Anthony Evans corroborated the claim that May and the victim were in a brawl before the defendants each fired their weapons at the victim. Evans, however, had no knowledge of the events leading to the initial scuffle or whether May was holding a gun while struggling with the victim. He also identified the chrome.380 and the black .44 magnum introduced at trial.
Samuel Lee Ratcliff, Jr. testified that he was at the back of the building where he noticed Hunter and May staring at one another. He testified that he looked away for a moment, but that he turned back around as Hunter was throwing a punch at May during a struggle. Like Evans, Ratcliff could not positively determine who was responsible for initiating the brawl. Ratcliff was unsure of the origin of the first shot which rang out, but he was positive that May was responsible for the second. He said that May took a step backwards before aiming the pistol and shooting Hunter. He was unaware of Gossett's presence during the entire confrontation.
Willie Jones testified for the defense that May fell to the floor after being hit over the head with a bottle. He heard two consecutive shots that sounded similar, then one loud blast that sounded different. He estimated that May was approximately fifty feet from his table, and that Hunter, who was only a few feet away, fell onto a table after being shot. Jones was not sure who hit May with the bottle, and he did not notice Gossett anywhere near May when the shots were fired. Robert Johnson testified that May *1289 had a bleeding gash in the back of his head at approximately 1:15 a.m.

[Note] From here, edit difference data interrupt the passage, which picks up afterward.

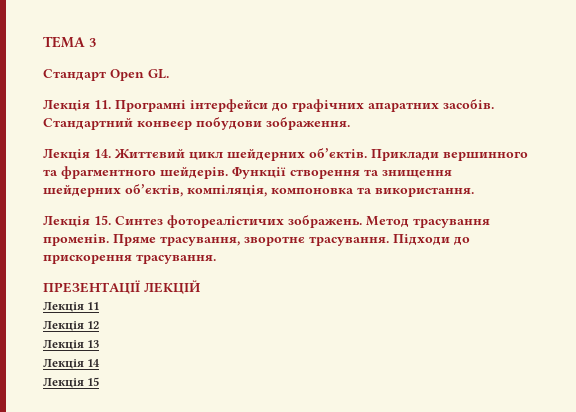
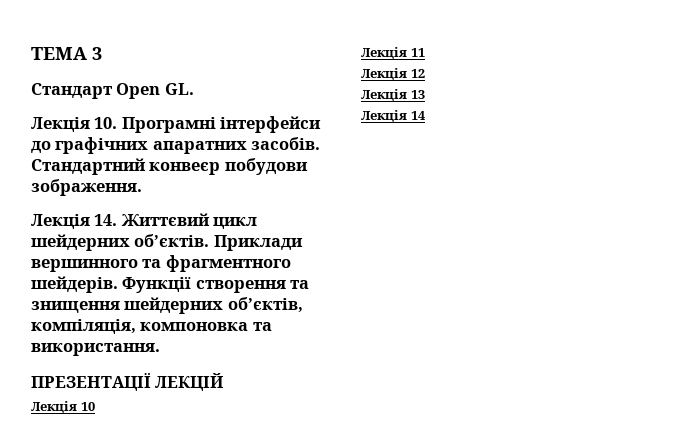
- Лекція 11. Програмні інтерфейси до графічних апаратних засобів.
+ Лекція 10. Програмні інтерфейси до графічних апаратних засобів.
- Лекція 15. Синтез фотореалістичих зображень. Метод трасування променів. Пряме трасування, зворотнє трасування. Підходи до прискорення трасування.
+ Лекція 10
- Лекція 15

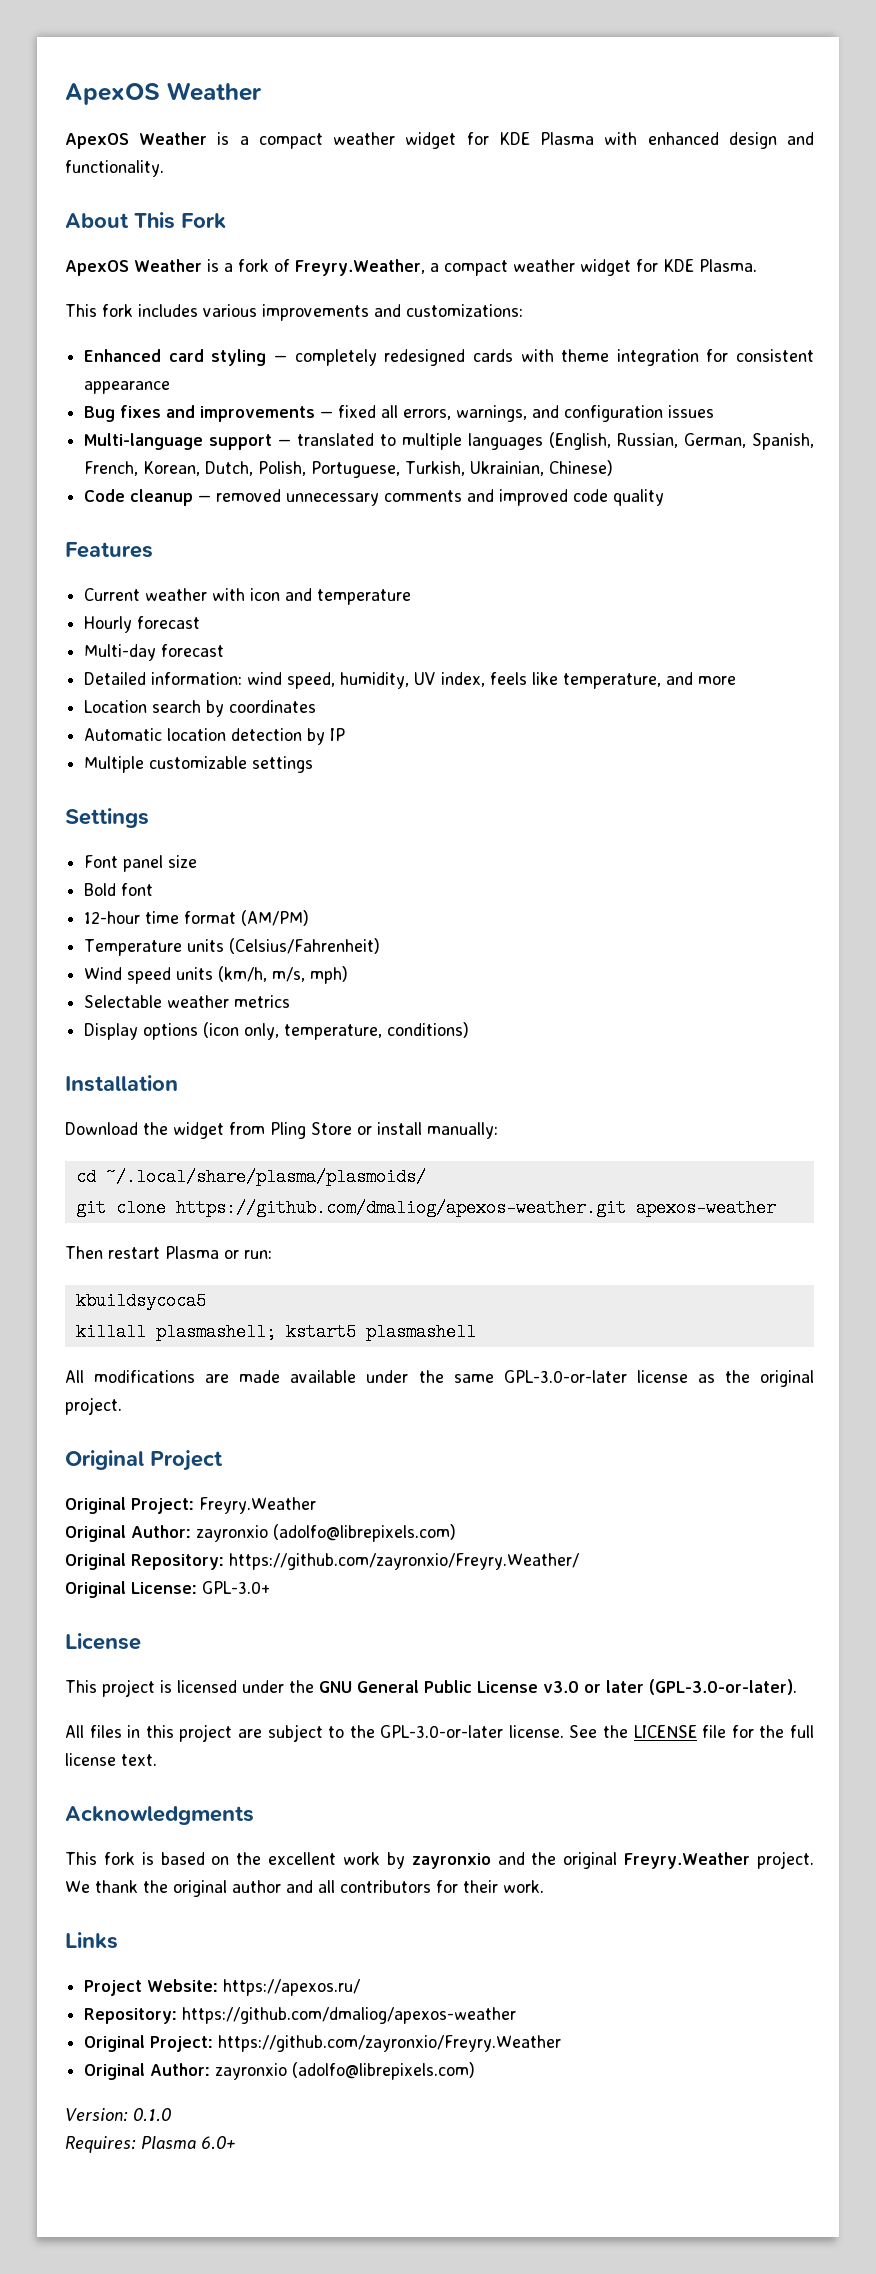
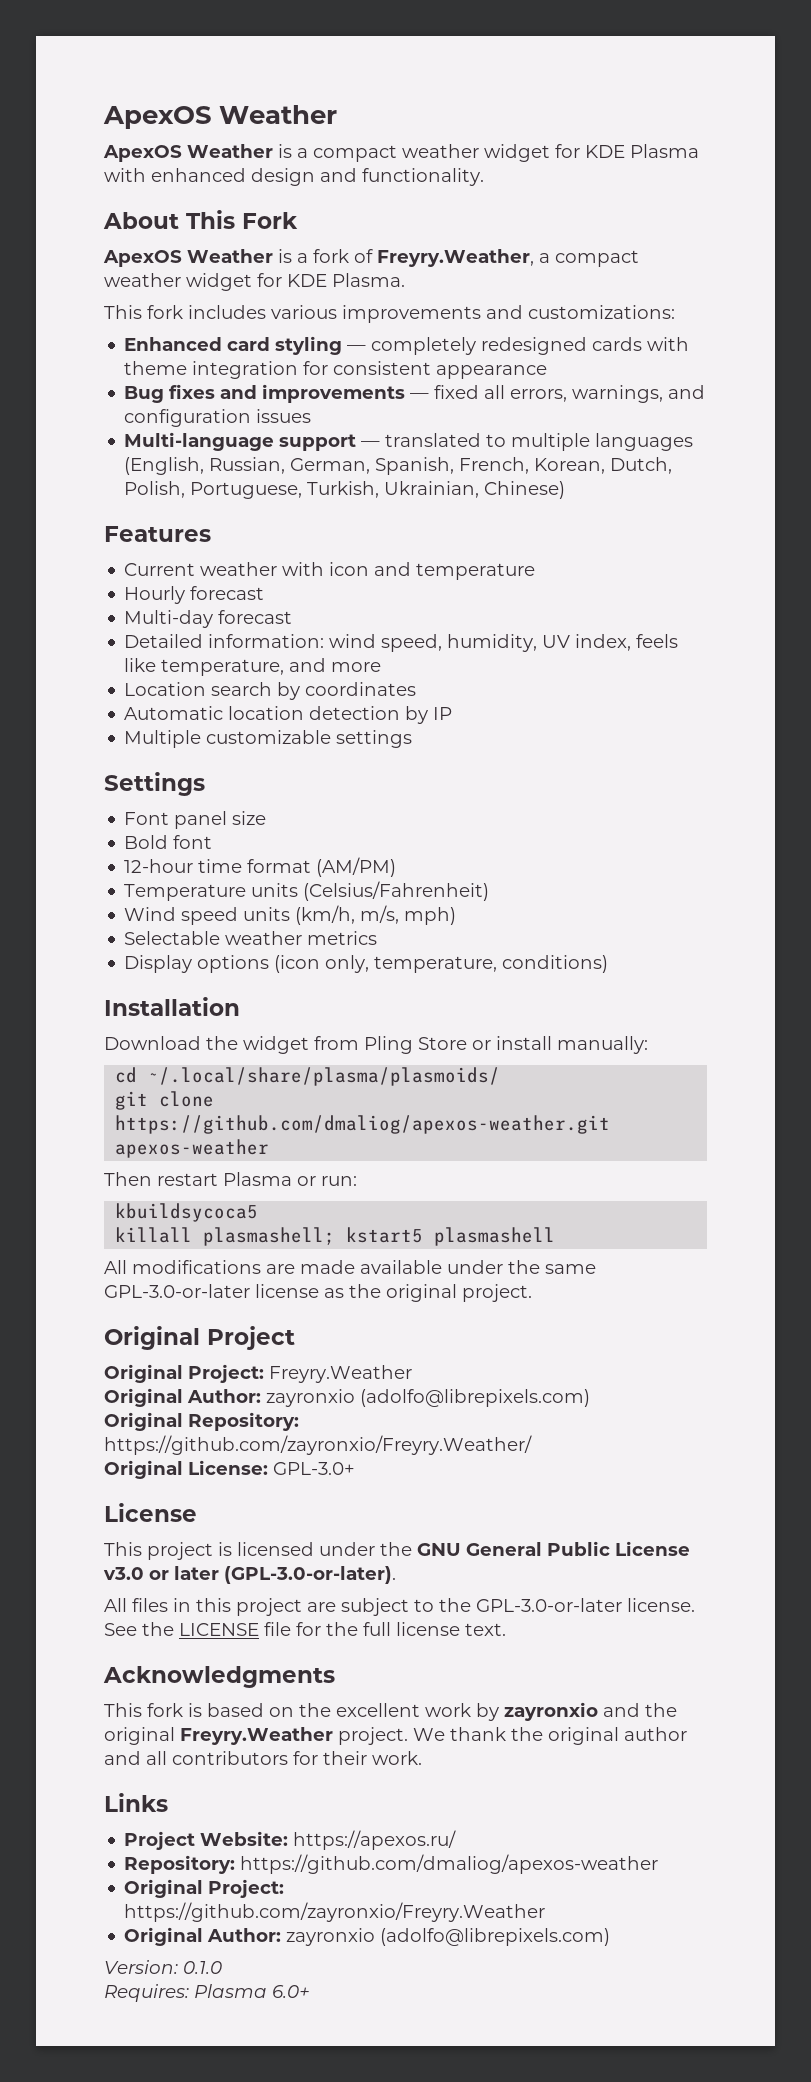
- Code cleanup — removed unnecessary comments and improved code quality

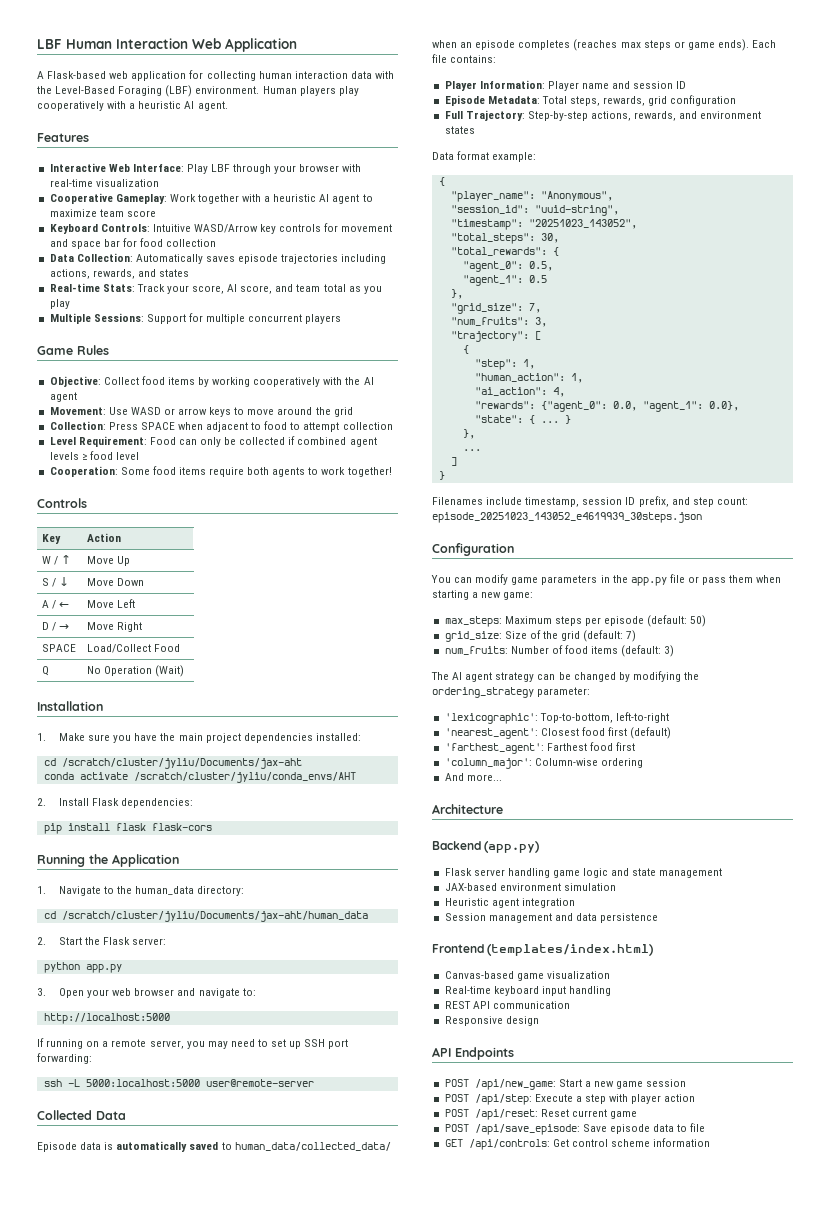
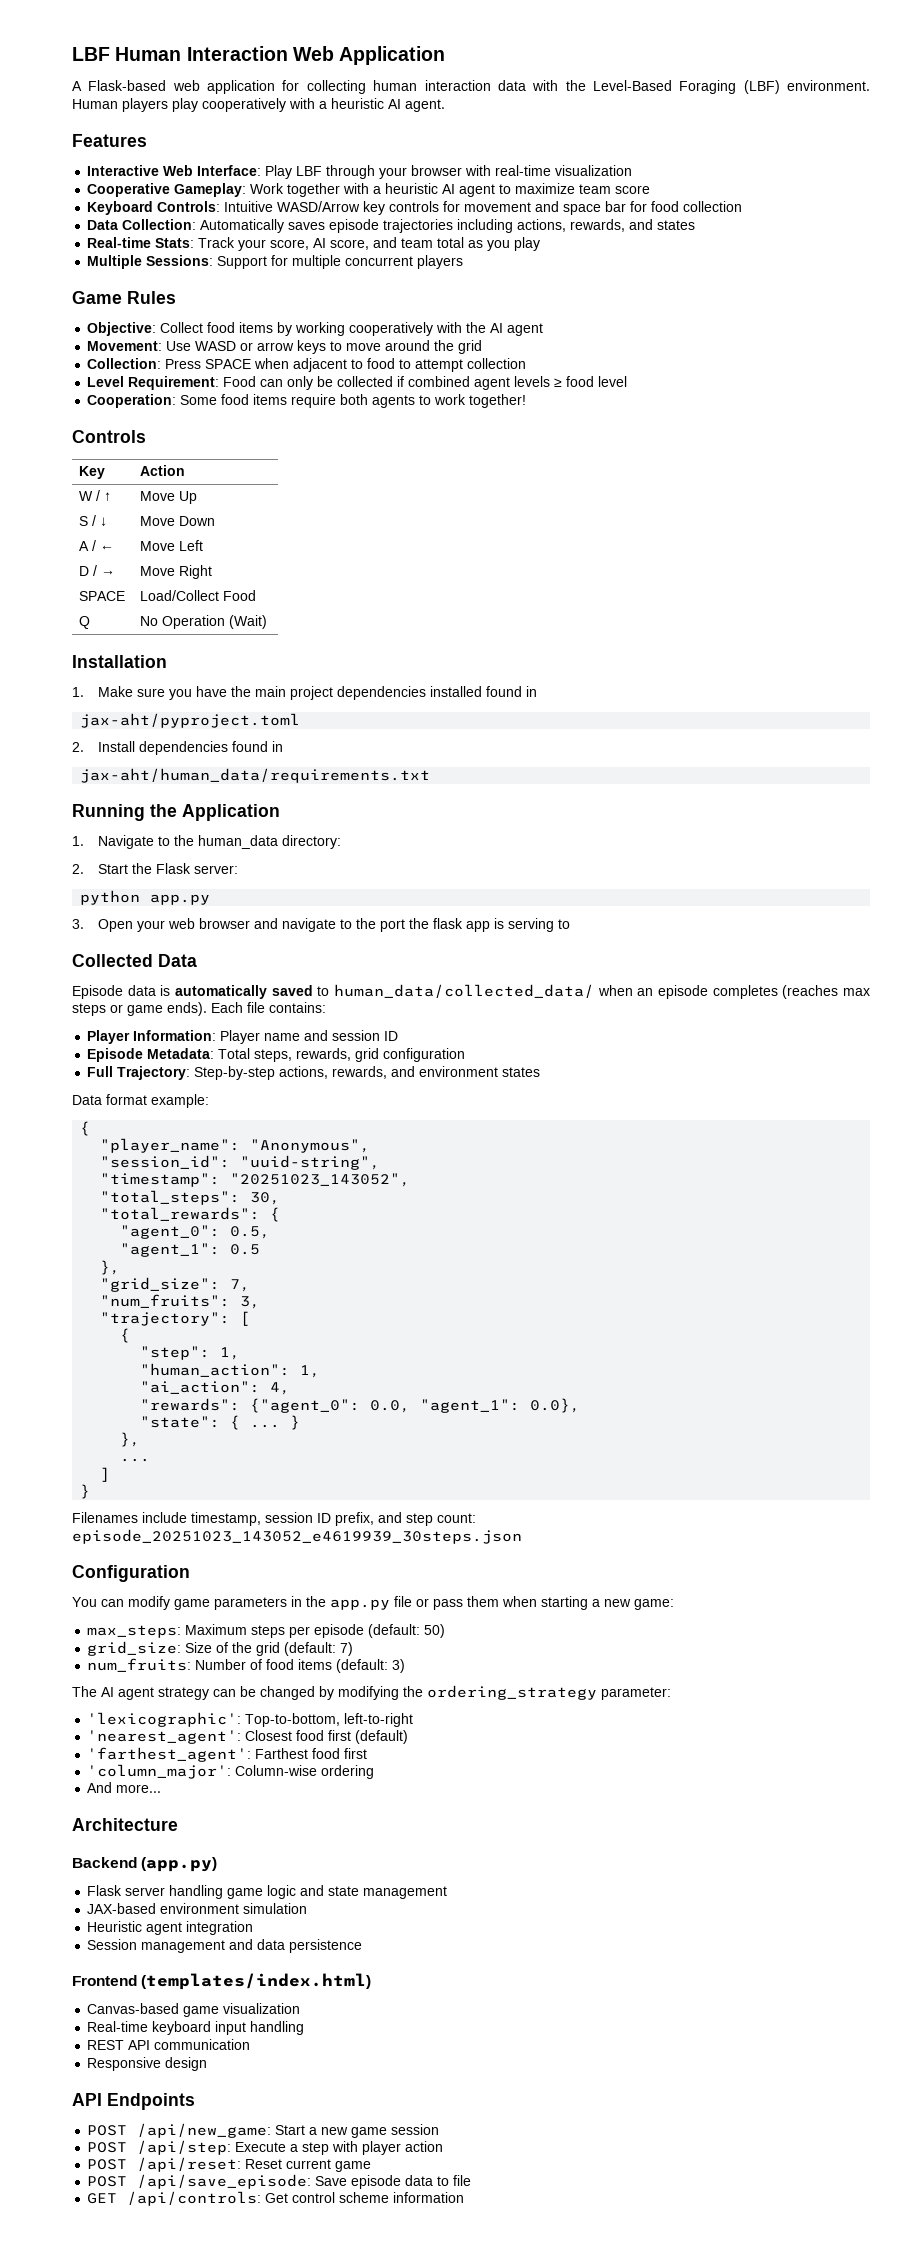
- 1. Make sure you have the main project dependencies installed:
- cd /scratch/cluster/jyliu/Documents/jax-aht
- conda activate /scratch/cluster/jyliu/conda_envs/AHT
- 2. Install Flask dependencies:
- pip install flask flask-cors
+ 1. Make sure you have the main project dependencies installed found in
+ jax-aht/pyproject.toml
+ 2. Install dependencies found in
+ jax-aht/human_data/requirements.txt
- cd /scratch/cluster/jyliu/Documents/jax-aht/human_data
- 3. Open your web browser and navigate to:
- http://localhost:5000
- If running on a remote server, you may need to set up SSH port forwarding:
- ssh -L 5000:localhost:5000 user@remote-server
+ 3. Open your web browser and navigate to the port the flask app is serving to

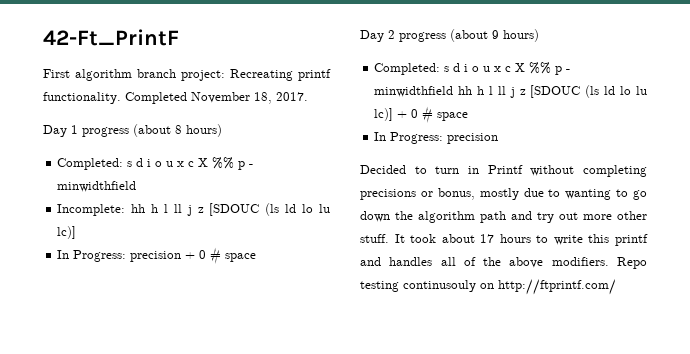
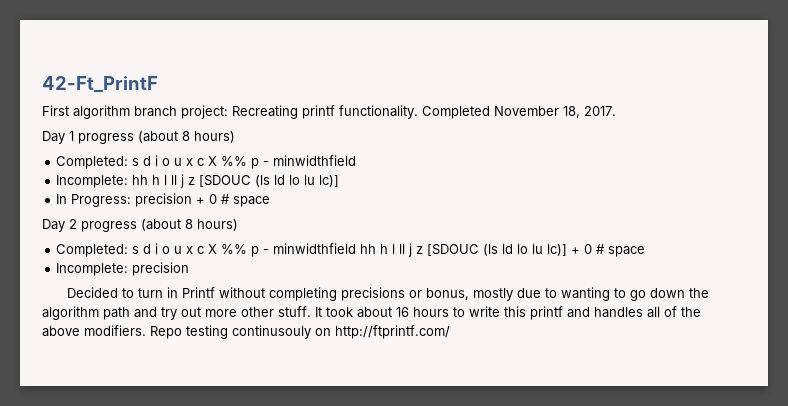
- Day 2 progress (about 9 hours)
+ Day 2 progress (about 8 hours)
  Completed: s d i o u x c X %% p - minwidthfield hh h l ll j z [SDOUC (ls ld lo lu lc)] + 0 # space
- In Progress: precision
+ Incomplete: precision
- It took about 17 hours to write this printf and handles all of the above modifiers.
+ It took about 16 hours to write this printf and handles all of the above modifiers.

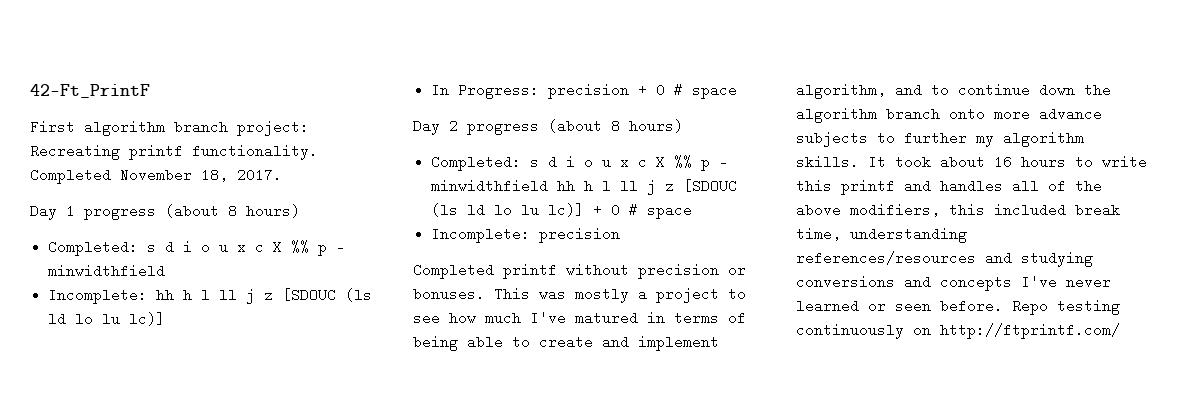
- Decided to turn in Printf without completing precisions or bonus, mostly due to wanting to go down the algorithm path and try out more other stuff.
+ Completed printf without precision or bonuses. This was mostly a project to see how much I've matured in terms of being able to create and implement algorithm, and to continue down the algorithm branch onto more advance subjects to further my algorithm skills.
- It took about 16 hours to write this printf and handles all of the above modifiers.
+ It took about 16 hours to write this printf and handles all of the above modifiers, this included break time, understanding references/resources and studying conversions and concepts I've never learned or seen before.
- Repo testing continusouly on http://ftprintf.com/
+ Repo testing continuously on http://ftprintf.com/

Tommie Rodgers noticed a gun lying on the floor after the shooting. Rodgers exited the club with the gun wrapped in a black jacket after another patron standing nearby denied ownership. He sold the gun to Frederick Jackson the following day at the "Side Effect" for $110.00 and split the money with Paul Banks who had accompanied him to the store. Frederick Jackson corroborated this testimony explaining that he paid $110.00 to Paul Banks and an individual named "Tommie" for a .44 magnum and several .44 magnum cartridges. Jackson surrendered the gun to the Leland Police Department after they identified it through information received from Rodgers.
Milton Gaston of the Washington County Sheriff's Department helped secure the crime scene and take pictures for evidence. Johnny Earl Smith, the Washington County Medical Examiner, discovered a bullet wound in the left center of the victim's chest with an exit wound in the left side of his back. Smith testified that the wound appeared to be the result of a large caliber weapon. He removed a piece of lead from an area near the surface of the exit wound. He also identified at trial a T.L. Weston High class ring bearing the inscription "Rico" which he discovered lying underneath the victim.
An autopsy report prepared by Dr. Clausen indicated that the victim had two entrance wounds and two exit wounds. The report concluded that the entrance wound on the left center of the chest had been caused by a large caliber weapon, while the other wound on the right side of the body had been caused by a small to medium caliber weapon.
Dempsey Hollis of the Leland Police Department was the first officer to arrive at the crime scene on March 16, 1991 at approximately 12:34 a.m. Several people were attempting CPR on the victim when he arrived, and he estimated that there were 150 people in the area immediately after the shooting. They eventually located a witness who subsequently gave a statement at the police station implicating Gossett and May in the murder of Hunter.
Officer Hollis testified that Carlos Smith accompanied the police to each of the defendants' parents' homes after arrest warrants were obtained. May's father advised the officers that the suspects were at the Alamatt Motel on Highway 82 in Greenville. They traveled to the motel where the night manager identified the defendants from photos provided by the defendants' parents. Both defendants were apprehended at the motel, and a search of the room revealed a chrome plated .380 automatic wrapped in toilet paper laying underneath the bed. May had a small cut on the rear upper portion of his head.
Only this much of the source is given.